Covid-19 vaccine safe for all, claims physician

Published February 5, 2021
The provincial government is reviewing the Covid-19 vaccination guidelines to allay fear among health workers about immunisation, according to officials. — Reuters/File
The provincial government is reviewing the Covid-19 vaccination guidelines to allay fear among health workers about immunisation, according to officials. — Reuters/File

PESHAWAR: The provincial government is reviewing the Covid-19 vaccination guidelines to allay fear among health workers about immunisation, according to officials.

The guidelines prohibit people with health conditions from vaccination. However, a renowned physician has claimed that the vaccine is safe for everyone.

“We are reviewing the Covid-10 vaccination guidelines and a clearer and detailed version will be uploaded on the website of federal health ministry soon,” Dr Faisal Sultan, special assistant to prime minister on national health services, regulations and coordination, told Dawn.

He said that it was being reviewed when he was asked if the vaccine consisted of dead virus and did not cause any harm to the people with underlying ailments or elderly then why the guidelines prohibited inoculation of people with diseases and elderly citizens.

Prof Syed Amjad Taqweem, the chief executive officer of Health Net Hospital, told Dawn that the guidelines issued by the government were incorrect as the vaccine could be administered to all the people. “It is inactivated virus. The authors of the guidelines have confused it with live attenuated virus, which isn’t dead,” he added.

SAPM says guidelines for vaccination being reviewed

Prof Amjad, a former physician of Lady Reading Hospital, said that difference between the two was life and death of virus and it affected the life and death of human beings.

“The criterion made for vaccination is totally flawed. Inactivated is dead,” he said. He said that live attenuated gave better immunity as it was live but with risk of infection. There was no live vaccine in market at the moment but work was in progress to introduce the same in near future, he added.

As the government launched Covid-19 vaccination for frontline health workers throughout the country, many of the doctors, paramedics and nurses don’t stand eligible to get immunised against coronavirus in view of the guidelines issued by NHSR&C on January 28.

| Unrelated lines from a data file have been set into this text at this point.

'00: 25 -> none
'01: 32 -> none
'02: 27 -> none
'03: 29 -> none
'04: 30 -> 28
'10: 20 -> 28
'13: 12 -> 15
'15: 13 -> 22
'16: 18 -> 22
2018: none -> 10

Pakistan has received 500,000 doses of Sinopharm vaccine that are being administered to the health workers. In Khyber Pakhtunkhwa, the immunisation process of a total of 30,000 workers has been started but many of them have to stay away from it because of the guidelines, which say that elderly individuals, who are more than 60 years of age, shouldn’t receive it.

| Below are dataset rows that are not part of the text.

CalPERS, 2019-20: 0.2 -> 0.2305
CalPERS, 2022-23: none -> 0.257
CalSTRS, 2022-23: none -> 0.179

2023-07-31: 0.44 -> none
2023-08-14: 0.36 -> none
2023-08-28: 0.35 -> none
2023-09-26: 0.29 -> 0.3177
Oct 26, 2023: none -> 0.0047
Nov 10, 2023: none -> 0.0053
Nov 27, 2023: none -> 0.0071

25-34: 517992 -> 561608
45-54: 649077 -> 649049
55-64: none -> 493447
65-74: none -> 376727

The guidelines say that people on high dose steroid treatment or those undergoing chemotherapy or cancer treatment or have completed chemotherapy recently (less than three months ago) and those, who have received convalescent plasma, should not be vaccinated.

According to the guidelines, the individuals having fever at the time of coming for vaccination, and those, who have Aids or are immune-deficient as well as lactating mothers and pregnant women shouldn’t get the doses.

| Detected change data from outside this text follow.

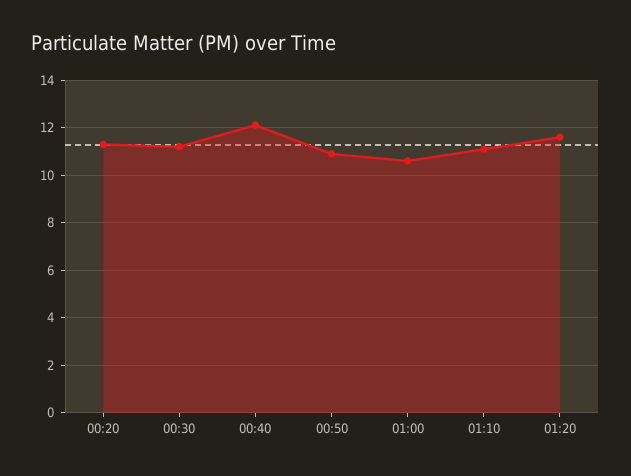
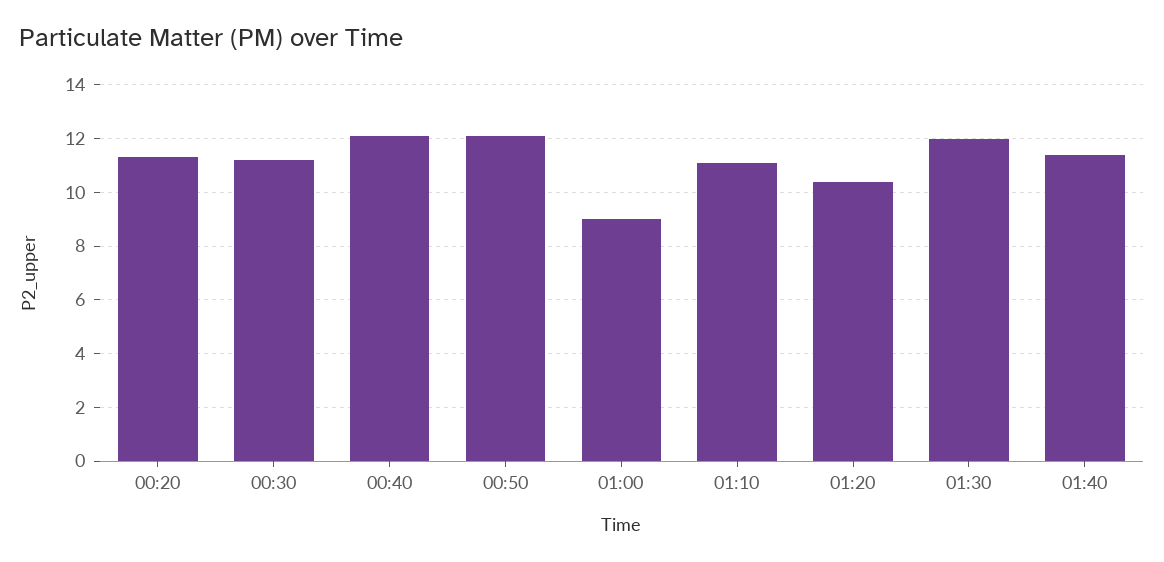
00:50: 11 -> 12
01:00: 10.5 -> 9
01:20: 11.5 -> 10.5
01:30: none -> 12
01:40: none -> 11.5

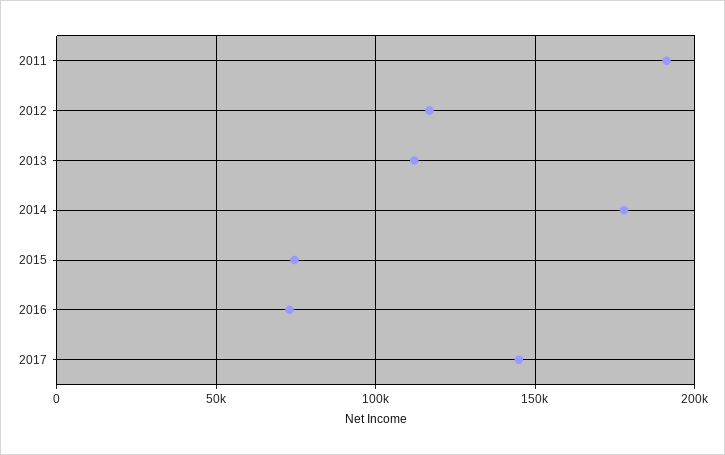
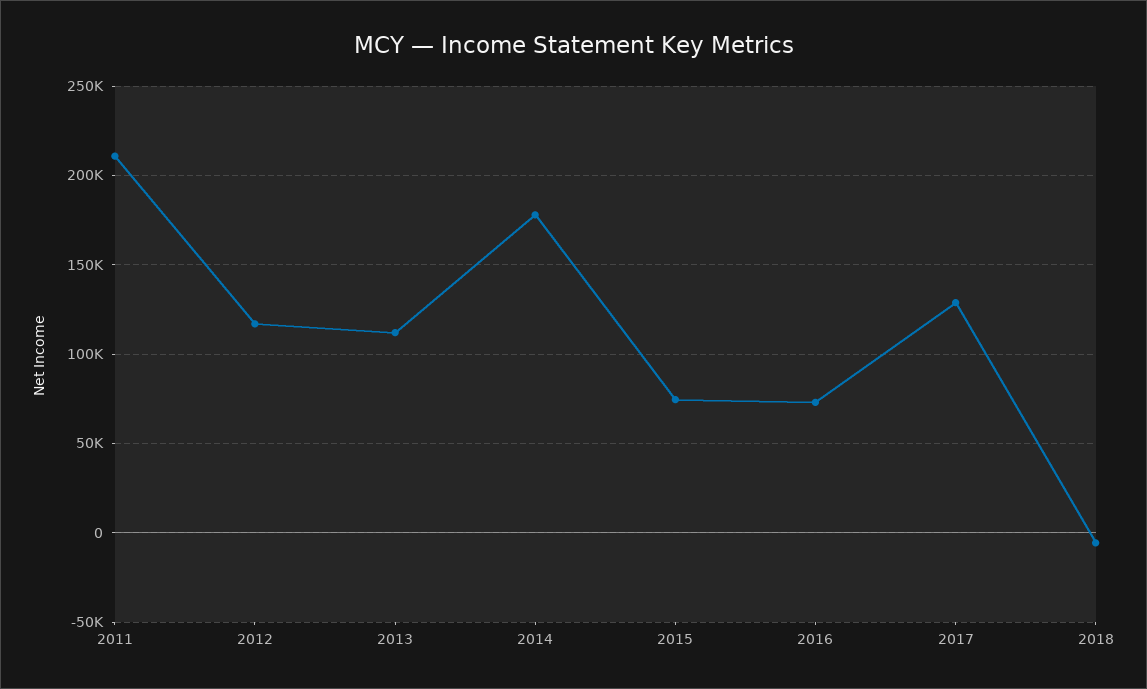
2011: 190000 -> 210000
2017: 145000 -> 130000
2018: none -> -5000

Prof Amjad said that all the people should be administered the vaccine as it was safe for all. “We need to safeguard our healthcare providers because they are closely involved with Covid-19 and risk infection,” he said. He added that the ‘flawed’ guidelines issued by the government were creating fear among the health workers.

“Elderly people above 60 years should be top priority as they face the highest risk of infection during the current pandemic,” he said.

Dr Faisal Sultan, who is also specialist of infectious diseases, said that the guidelines were being reviewed. “The issue is that those with steroids etc don’t mount an immune response. Safety isn’t the issue. Unfortunately, the expert committee didn’t allow for people of over 60 years. We will address this issue soon,” he said.